Work item: Locate each line below that includes "LLMs" and reproduce it.

Input for this task:

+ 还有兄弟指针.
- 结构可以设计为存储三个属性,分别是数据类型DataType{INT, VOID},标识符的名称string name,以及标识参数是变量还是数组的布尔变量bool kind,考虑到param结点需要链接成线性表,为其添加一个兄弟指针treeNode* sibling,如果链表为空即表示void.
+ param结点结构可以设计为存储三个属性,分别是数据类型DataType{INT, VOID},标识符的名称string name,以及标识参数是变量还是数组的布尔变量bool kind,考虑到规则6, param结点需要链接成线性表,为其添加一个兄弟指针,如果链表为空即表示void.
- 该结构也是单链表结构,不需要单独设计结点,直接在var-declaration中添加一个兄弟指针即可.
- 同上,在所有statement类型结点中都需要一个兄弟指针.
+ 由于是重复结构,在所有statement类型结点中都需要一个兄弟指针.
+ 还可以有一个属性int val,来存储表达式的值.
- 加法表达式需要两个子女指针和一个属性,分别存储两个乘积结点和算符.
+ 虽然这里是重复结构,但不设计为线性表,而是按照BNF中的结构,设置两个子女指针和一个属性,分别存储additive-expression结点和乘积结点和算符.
...
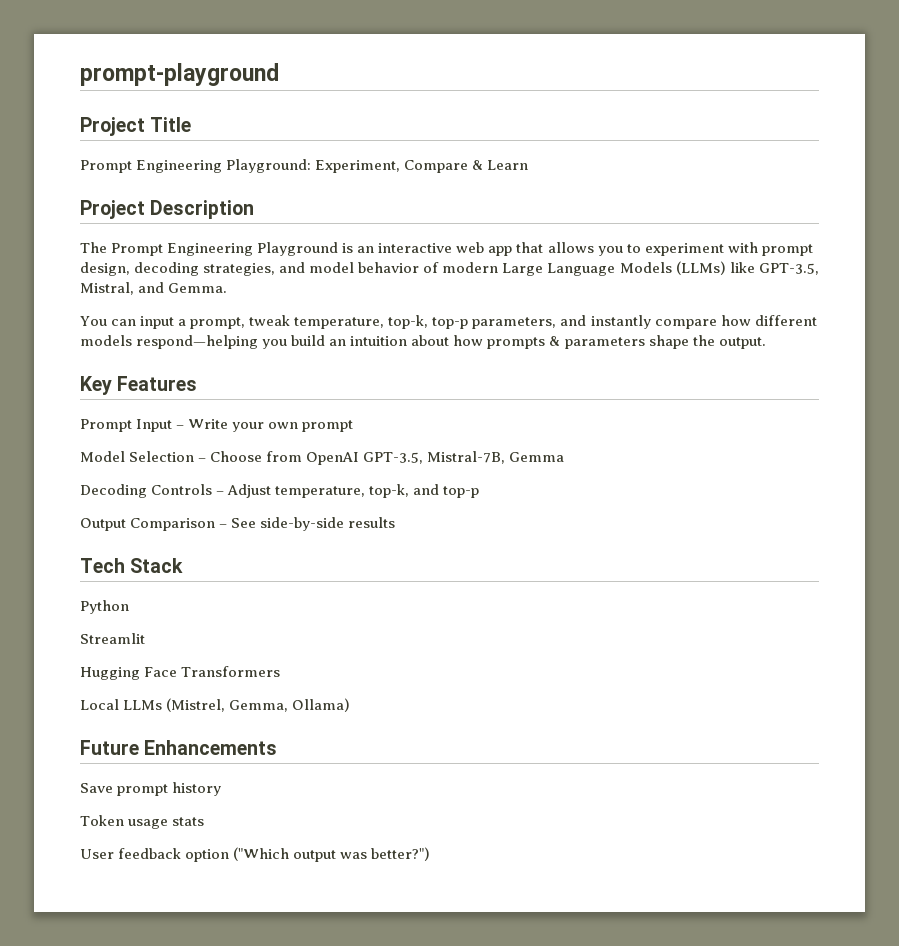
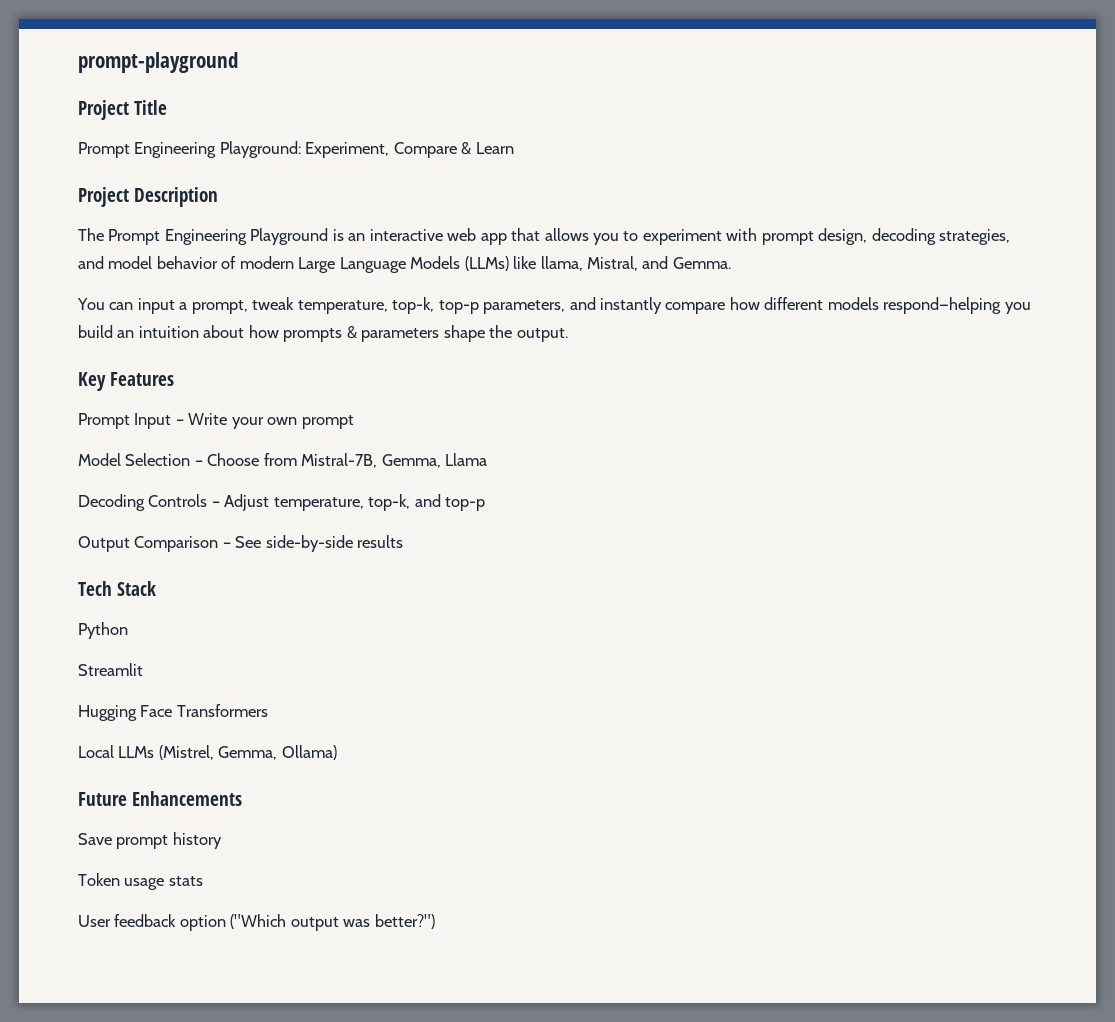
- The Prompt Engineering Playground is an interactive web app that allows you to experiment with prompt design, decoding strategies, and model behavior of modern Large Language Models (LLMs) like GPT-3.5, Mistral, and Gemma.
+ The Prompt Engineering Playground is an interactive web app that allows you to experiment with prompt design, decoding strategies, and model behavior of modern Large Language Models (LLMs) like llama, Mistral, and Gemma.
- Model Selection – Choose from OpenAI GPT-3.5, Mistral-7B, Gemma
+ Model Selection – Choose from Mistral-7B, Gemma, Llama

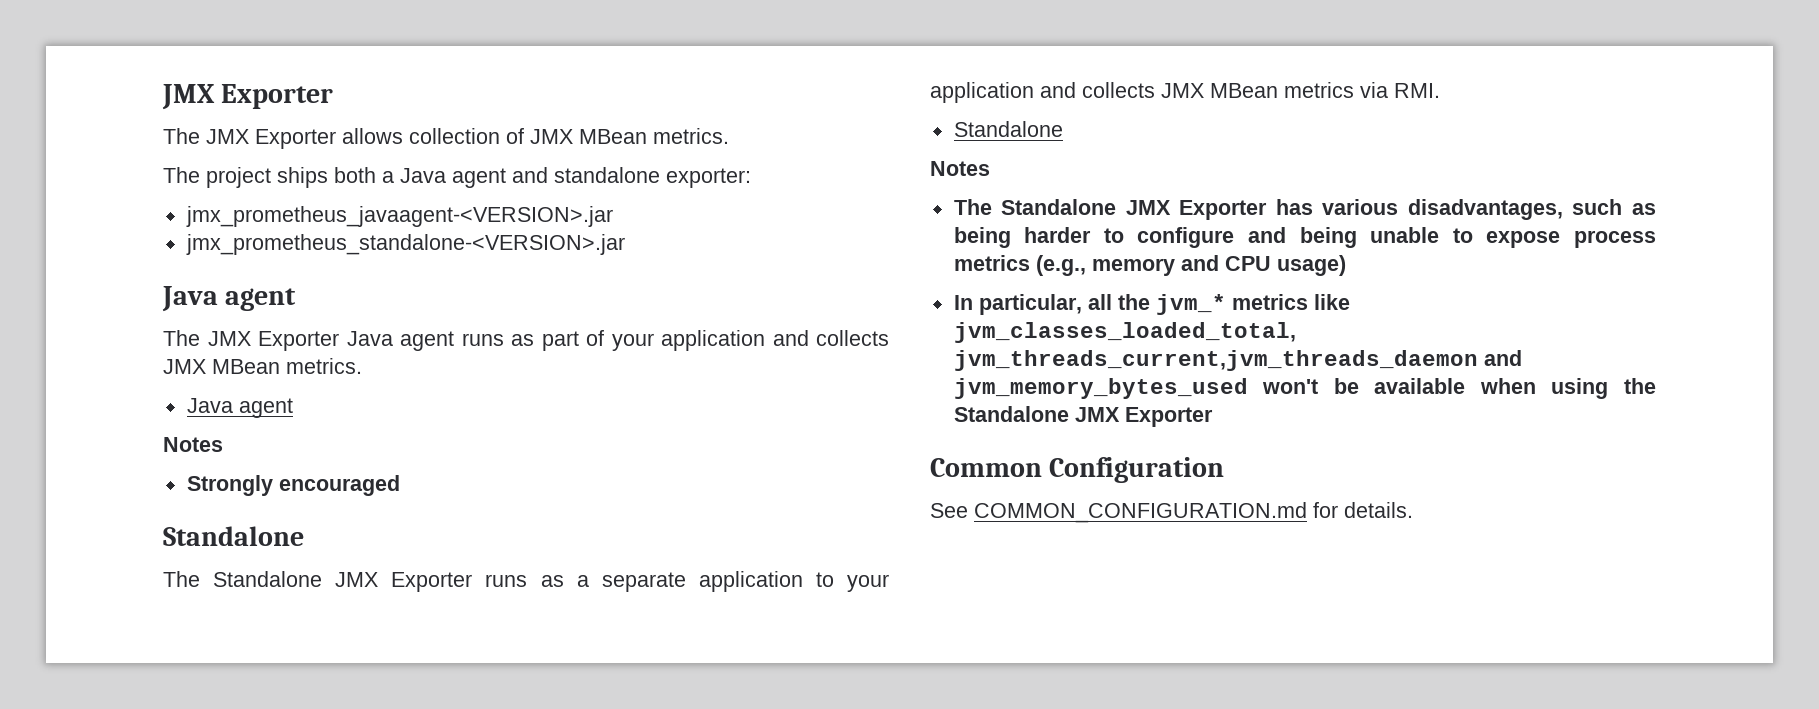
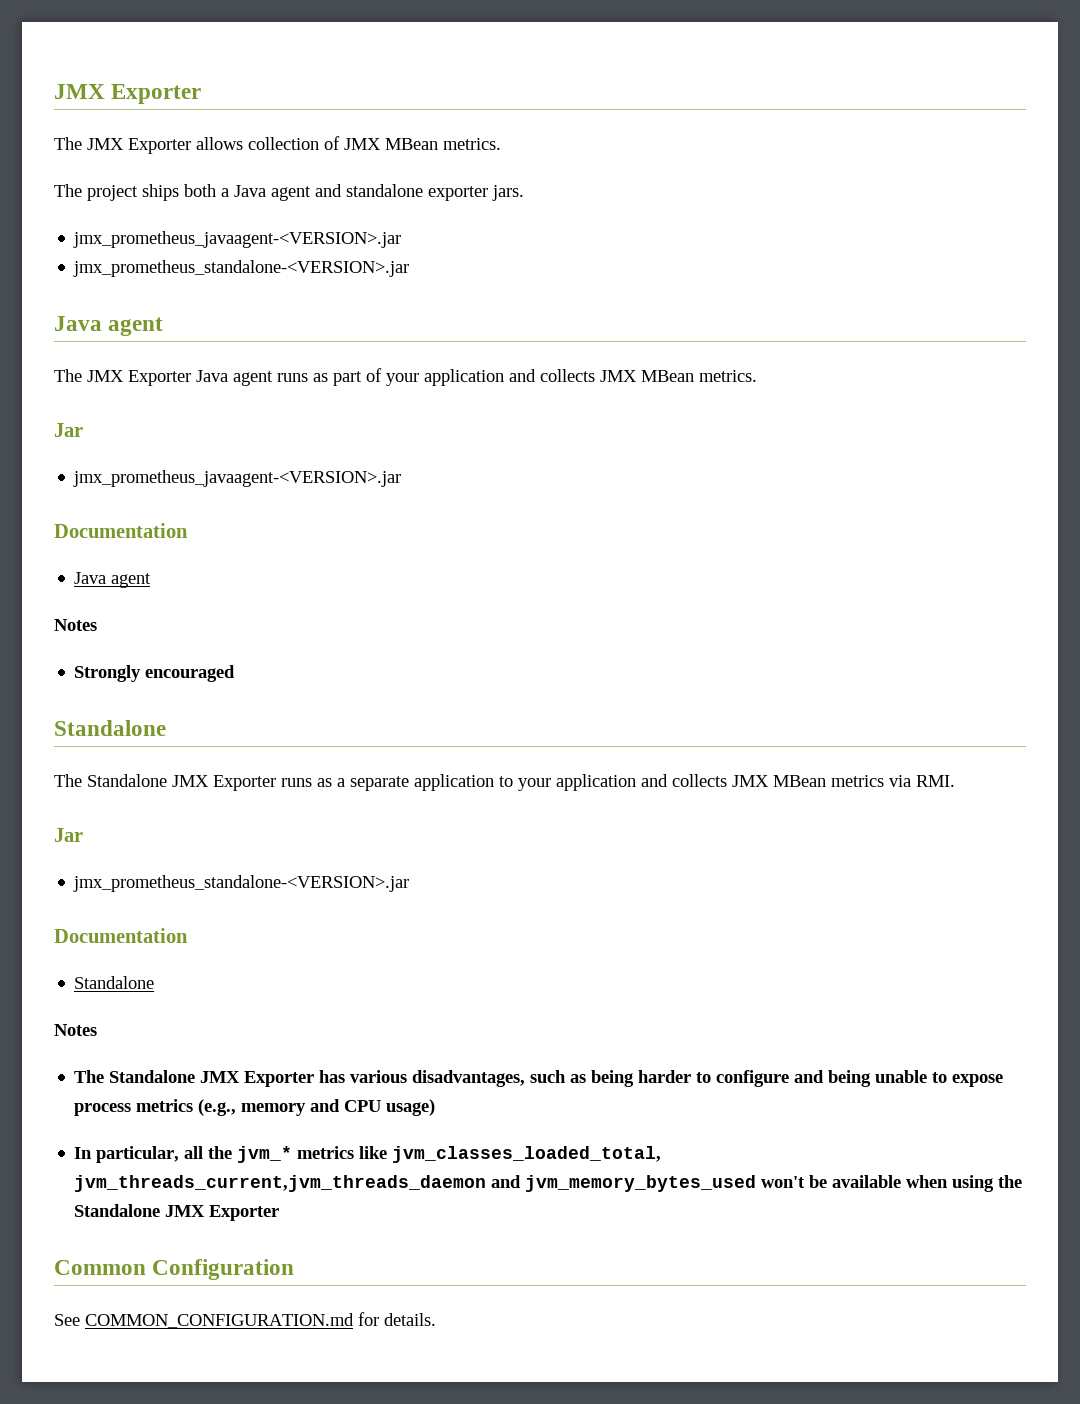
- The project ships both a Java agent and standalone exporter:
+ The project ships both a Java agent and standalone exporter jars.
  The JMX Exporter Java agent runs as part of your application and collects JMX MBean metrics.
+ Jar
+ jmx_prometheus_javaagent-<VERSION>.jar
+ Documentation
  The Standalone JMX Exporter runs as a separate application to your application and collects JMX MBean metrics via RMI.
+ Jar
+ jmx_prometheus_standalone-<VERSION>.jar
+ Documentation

Output below:
- The Prompt Engineering Playground is an interactive web app that allows you to experiment with prompt design, decoding strategies, and model behavior of modern Large Language Models (LLMs) like GPT-3.5, Mistral, and Gemma.
+ The Prompt Engineering Playground is an interactive web app that allows you to experiment with prompt design, decoding strategies, and model behavior of modern Large Language Models (LLMs) like llama, Mistral, and Gemma.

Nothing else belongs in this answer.